The Cruise of the Dondevoy


Up the last five locks of the Southern Stratford, and past the canal office, where no-one asked to see my licence. Thankfully, for it was three days overdue, so it was with a sigh of relief that I moored for lunch in Lapworth Basin. Afterwards there was the long haul up the first part of the Northern Stratford Canal, back on British Waterways territory where the locks are so much easier to work.

I was amused to see a boat out for the weekend, loaded with people all shouting instructions at each other, and pulling aimlessly on strings, with the apparent purpose of grounding the boat still further.

In the thick of the flight, I had an interested audience, who followed me up a few locks, and asked me questions as I walked briskly about. This sort of thing is very ego boosting, but wearing, as one has to put up a good show to impress them fully with efficient locking.

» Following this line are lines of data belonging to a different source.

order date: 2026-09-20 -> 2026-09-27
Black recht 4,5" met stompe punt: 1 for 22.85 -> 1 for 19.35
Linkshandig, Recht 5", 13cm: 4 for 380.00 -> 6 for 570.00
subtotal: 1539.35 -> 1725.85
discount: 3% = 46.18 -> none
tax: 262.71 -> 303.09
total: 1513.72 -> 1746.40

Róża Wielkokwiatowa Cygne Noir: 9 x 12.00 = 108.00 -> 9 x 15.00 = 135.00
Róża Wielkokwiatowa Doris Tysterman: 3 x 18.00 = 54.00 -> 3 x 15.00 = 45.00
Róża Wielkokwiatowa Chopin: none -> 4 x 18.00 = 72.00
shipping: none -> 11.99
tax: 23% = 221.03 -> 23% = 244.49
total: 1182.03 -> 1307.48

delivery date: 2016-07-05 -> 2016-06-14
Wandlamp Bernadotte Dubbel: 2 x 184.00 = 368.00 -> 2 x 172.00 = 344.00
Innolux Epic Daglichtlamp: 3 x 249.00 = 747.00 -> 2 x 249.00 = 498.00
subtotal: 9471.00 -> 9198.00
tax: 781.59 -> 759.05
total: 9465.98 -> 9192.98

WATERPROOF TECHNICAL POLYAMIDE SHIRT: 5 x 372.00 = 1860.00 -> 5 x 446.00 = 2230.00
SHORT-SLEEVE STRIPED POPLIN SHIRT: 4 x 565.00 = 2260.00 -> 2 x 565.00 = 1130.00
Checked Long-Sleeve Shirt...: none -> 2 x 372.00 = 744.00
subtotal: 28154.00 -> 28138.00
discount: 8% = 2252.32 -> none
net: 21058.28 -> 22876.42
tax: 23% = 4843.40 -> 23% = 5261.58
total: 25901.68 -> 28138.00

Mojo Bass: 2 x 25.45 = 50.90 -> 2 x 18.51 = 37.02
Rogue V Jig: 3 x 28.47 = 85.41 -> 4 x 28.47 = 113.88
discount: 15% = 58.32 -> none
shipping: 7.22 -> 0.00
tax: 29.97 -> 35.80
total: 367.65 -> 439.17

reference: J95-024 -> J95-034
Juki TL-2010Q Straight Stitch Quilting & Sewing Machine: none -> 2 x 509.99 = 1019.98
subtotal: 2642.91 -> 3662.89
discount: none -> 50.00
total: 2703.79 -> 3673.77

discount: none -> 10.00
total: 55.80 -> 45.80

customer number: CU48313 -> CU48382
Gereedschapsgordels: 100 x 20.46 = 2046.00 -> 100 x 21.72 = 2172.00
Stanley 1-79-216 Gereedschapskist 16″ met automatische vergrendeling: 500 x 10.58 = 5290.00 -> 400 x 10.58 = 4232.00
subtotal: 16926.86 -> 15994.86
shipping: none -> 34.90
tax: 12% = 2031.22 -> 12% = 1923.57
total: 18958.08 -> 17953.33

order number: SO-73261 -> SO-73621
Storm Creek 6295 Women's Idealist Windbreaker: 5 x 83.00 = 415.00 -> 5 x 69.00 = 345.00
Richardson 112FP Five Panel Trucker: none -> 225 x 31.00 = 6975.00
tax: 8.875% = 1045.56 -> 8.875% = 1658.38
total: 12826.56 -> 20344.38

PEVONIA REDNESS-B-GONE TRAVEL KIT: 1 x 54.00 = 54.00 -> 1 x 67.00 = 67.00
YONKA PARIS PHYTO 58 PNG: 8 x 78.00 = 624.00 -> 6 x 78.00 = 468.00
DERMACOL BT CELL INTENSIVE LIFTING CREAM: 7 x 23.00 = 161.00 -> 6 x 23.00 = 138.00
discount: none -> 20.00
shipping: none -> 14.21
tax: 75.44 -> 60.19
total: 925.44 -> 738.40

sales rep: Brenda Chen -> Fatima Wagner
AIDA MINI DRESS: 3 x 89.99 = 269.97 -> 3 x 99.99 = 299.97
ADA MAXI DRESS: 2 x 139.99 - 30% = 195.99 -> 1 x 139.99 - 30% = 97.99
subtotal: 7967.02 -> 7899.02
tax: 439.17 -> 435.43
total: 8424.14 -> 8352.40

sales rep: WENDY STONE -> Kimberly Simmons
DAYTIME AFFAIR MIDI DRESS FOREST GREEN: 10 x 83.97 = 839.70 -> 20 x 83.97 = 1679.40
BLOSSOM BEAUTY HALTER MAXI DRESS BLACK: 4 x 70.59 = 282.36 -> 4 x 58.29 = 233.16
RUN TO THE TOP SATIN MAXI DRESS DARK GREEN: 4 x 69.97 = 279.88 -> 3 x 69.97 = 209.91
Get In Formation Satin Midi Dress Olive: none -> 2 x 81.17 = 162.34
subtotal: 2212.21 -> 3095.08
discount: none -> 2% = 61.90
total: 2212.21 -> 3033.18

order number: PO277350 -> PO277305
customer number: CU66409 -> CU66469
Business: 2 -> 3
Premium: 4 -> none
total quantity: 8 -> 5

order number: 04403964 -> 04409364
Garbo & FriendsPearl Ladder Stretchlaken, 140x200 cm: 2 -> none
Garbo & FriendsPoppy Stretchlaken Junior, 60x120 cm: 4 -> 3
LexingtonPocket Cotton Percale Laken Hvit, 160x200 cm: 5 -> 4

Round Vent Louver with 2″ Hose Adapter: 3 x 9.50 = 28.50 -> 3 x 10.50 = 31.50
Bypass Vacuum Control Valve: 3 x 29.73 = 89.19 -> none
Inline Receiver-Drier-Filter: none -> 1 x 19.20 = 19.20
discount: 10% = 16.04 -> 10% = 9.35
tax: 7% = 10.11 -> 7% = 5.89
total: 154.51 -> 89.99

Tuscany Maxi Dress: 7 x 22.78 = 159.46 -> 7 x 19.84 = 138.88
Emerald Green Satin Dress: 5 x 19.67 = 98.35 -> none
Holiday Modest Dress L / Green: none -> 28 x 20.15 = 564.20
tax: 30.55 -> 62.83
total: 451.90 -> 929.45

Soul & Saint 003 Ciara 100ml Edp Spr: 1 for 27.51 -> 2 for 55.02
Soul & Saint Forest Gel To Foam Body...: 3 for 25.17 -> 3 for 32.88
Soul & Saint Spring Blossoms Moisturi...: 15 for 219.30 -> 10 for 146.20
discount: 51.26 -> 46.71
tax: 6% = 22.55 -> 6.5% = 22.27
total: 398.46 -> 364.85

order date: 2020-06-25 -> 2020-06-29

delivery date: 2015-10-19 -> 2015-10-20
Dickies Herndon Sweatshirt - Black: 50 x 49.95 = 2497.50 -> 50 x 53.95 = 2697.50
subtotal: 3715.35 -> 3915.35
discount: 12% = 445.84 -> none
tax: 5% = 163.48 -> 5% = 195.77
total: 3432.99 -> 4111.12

Lock 8 of the Lapworth Flight on the Northern Stratford Canal. Picture from the blog Boats, Beer and Buses

I moored just two locks from the top, where the Birmingham Level begins, just by the unconverted narrow boats Redshank and Greenshank. I had worked hard all day, passing twenty-two locks, and realised that I was still in the same flight, at least by name. Nick and Corinna lived on this working pair of boats, with their two children. I had heard about them and was glad to meet them. They make a very bare living doing Punch & Judy shows and a few other things. They gave me coffee and offered food, which I refused, for apart from not being particularly hungry, I knew they could ill afford to be so generous. We spent the evening in the usual way, talking.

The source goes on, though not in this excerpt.